Evolution and Biomedical Implications of Structural Variants in Human Populations

PingHsun (Benson) Hsieh, Ph.D.
Department of Genome Sciences
University of Washington

BlueJeans Livestream

ABSTRACT
Evolutionary theory provides a critical framework for studying human biology and health, from identifying variants that could lead to genetic novelties through evolutionary processes, such as hybridization and selection, to understanding the genetic basis of adaptive traits and disease risk in populations. With the recent long-read sequencing technologies, we are now able to study previously inaccessible DNA and RNA variants in some of the most challenging regions in the human genome and discover disease mechanisms. In this talk, I will focus on the evolution and fitness implications of structural variants (SVs, e.g., deletions, duplications, inversions)—an important but understudied genomic variation that affects many more bases than single-nucleotide variants in the genome.
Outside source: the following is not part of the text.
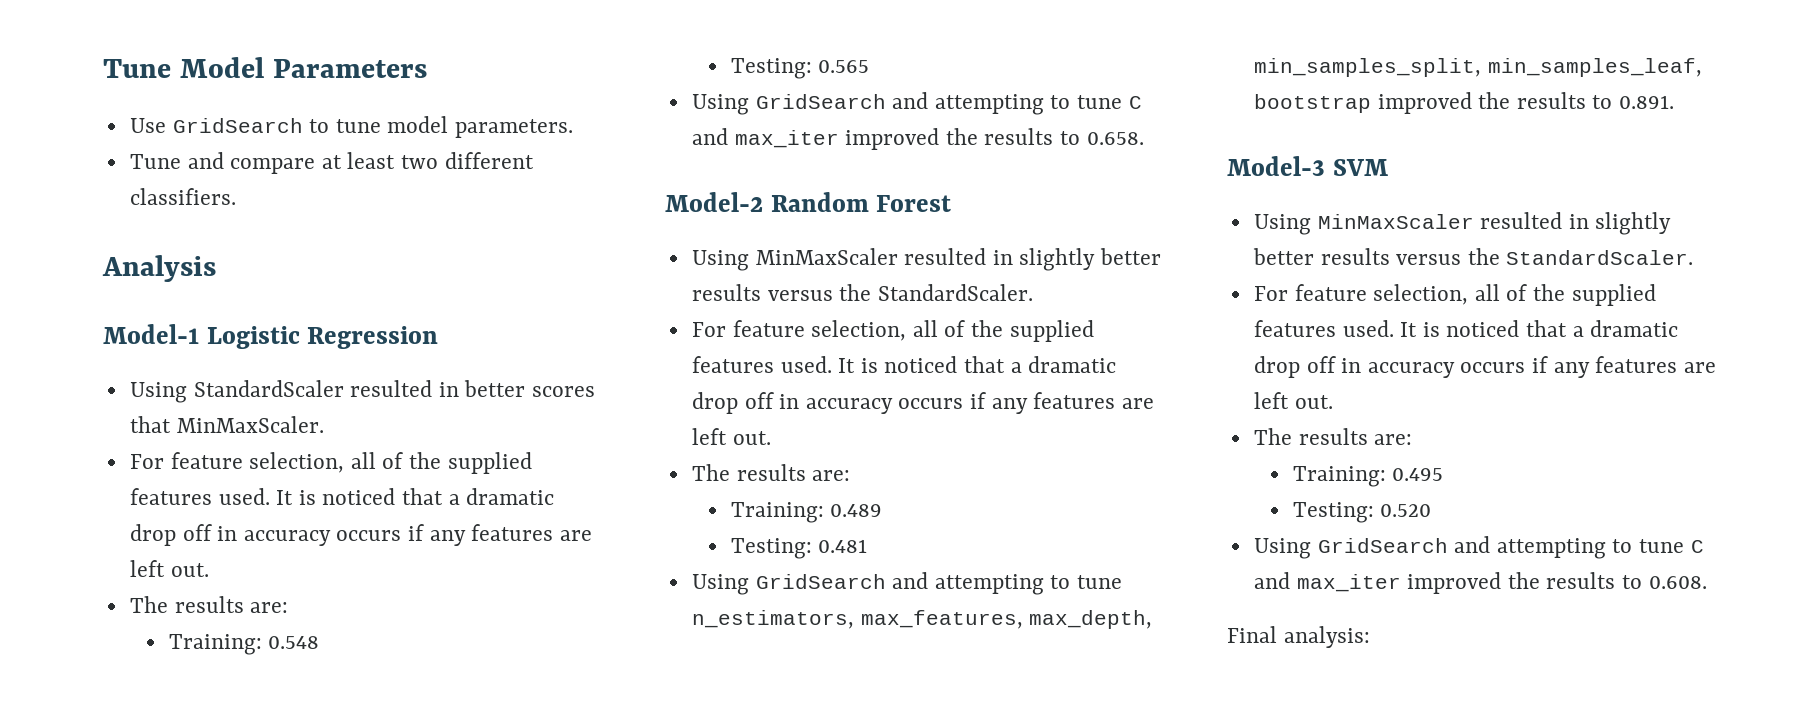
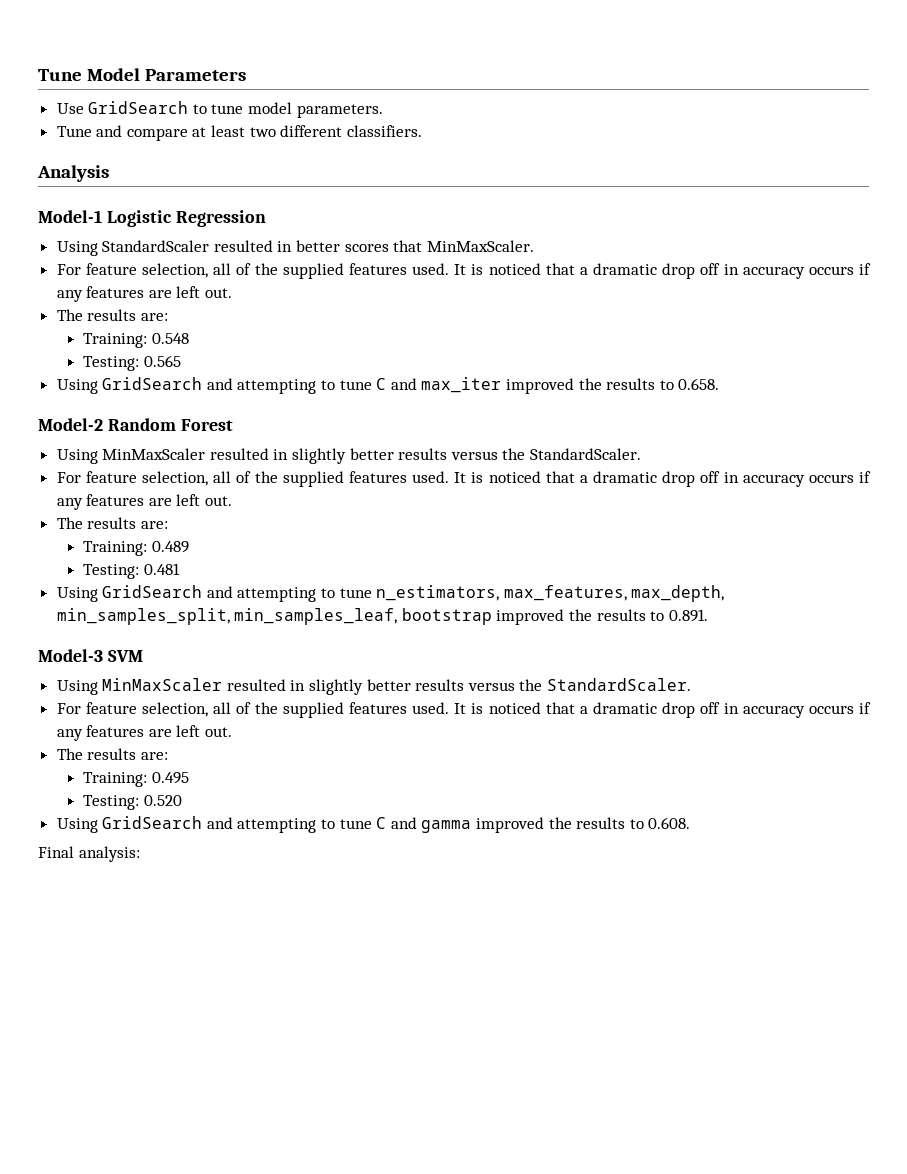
[1296,574,1401,592] max_iter -> [421,820,472,833] gamma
Using evolutionary theory and long-read sequencing, I will first provide evidence for hybridization and adaptation events in the evolution of humans, including a large (>380,000 bp), complex duplication in an Oceanic population that has an origin from a now-extinct human species. I will then delineate the structure of this duplication, including its novel protein-coding gene content, and hypothesize its biomedical implication in the population. In addition, I will discuss unique insights of SVs for biologically important traits, such as dietary and cold adaptations in humans. Finally, I will show evidence for recurrent SVs in the human genome and their implications in predispositions to recurrent disease-causing rearrangements in humans. Together, these works demonstrate the untapped diversity and fitness effect of uncharacterized SVs in humans and how evolutionary inferences help improve our understanding of human biology and health.